Plus de vingt détenus sont sortis de la prison de La Lima, à l’est de La Havane, munis de leurs papiers de libération et embrassant leurs proches qui les attendaient depuis le matin devant l’établissement. Ces scènes émouvantes reflètent l’importance de cette grâce massive, que les responsables cubains ont présentée comme un geste humanitaire en lien avec la Semaine sainte.
Merci pour cette opportunité qu’ils nous ont offerte.
Albis Gainza, ancien détenu libéré — AFP
Gainza, 46 ans, avait purgé la moitié d’une peine de six ans pour vol et a déclaré ne pas avoir pu dormir après avoir appris sa libération prochaine. Son cas illustre le profil de nombreux bénéficiaires : des détenus ayant fait preuve de bonne conduite et ayant purgé une grande partie de leur peine.
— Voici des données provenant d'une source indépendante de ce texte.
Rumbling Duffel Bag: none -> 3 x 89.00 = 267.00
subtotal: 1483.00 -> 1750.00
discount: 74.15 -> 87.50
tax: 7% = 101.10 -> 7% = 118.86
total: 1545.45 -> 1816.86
Le gouvernement cubain a annoncé ces grâces jeudi soir en les qualifiant de « geste humanitaire et souverain », sans établir de lien explicite avec les discussions diplomatiques en cours avec Washington. Cependant, cette décision intervient quelques jours après que le président Trump a assoupli un blocus pétrolier de facto en autorisant un pétrolier russe à livrer du brut à l’île, en proie à une pénurie de carburant.
France 24 présente les libérations de prisonniers comme un simple fait d’actualité, en mettant l’accent sur le cadre humanitaire tout en notant le contexte diplomatique plus large. Le média souligne les scènes émouvantes de libération sans prendre parti sur les implications politiques.